Source data:
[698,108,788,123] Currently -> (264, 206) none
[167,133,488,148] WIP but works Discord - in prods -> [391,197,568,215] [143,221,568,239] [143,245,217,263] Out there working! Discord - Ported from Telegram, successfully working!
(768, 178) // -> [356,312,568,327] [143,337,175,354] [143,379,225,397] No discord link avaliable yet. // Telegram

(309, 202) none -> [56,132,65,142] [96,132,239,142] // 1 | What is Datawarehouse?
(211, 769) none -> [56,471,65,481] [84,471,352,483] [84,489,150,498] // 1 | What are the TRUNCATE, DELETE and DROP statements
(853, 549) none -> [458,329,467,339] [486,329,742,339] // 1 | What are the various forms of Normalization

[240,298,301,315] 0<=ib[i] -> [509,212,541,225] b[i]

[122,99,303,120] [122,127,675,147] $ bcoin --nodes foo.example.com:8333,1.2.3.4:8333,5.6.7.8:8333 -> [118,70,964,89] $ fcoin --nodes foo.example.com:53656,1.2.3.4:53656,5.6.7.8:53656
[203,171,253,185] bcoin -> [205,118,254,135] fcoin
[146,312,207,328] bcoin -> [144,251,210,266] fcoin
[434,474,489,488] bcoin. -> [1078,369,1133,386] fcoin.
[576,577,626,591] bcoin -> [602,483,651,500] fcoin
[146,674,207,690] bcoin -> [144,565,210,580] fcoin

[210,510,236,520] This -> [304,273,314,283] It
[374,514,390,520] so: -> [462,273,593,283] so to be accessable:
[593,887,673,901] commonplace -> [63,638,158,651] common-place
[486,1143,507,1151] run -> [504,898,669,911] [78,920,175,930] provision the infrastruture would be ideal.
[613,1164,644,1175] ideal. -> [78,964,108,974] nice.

## AIM OF THE TASK
Copy every line above in which the string "ideal" shows up.

## OUTPUT FOR THIS TASK
[486,1143,507,1151] run -> [504,898,669,911] [78,920,175,930] provision the infrastruture would be ideal.
[613,1164,644,1175] ideal. -> [78,964,108,974] nice.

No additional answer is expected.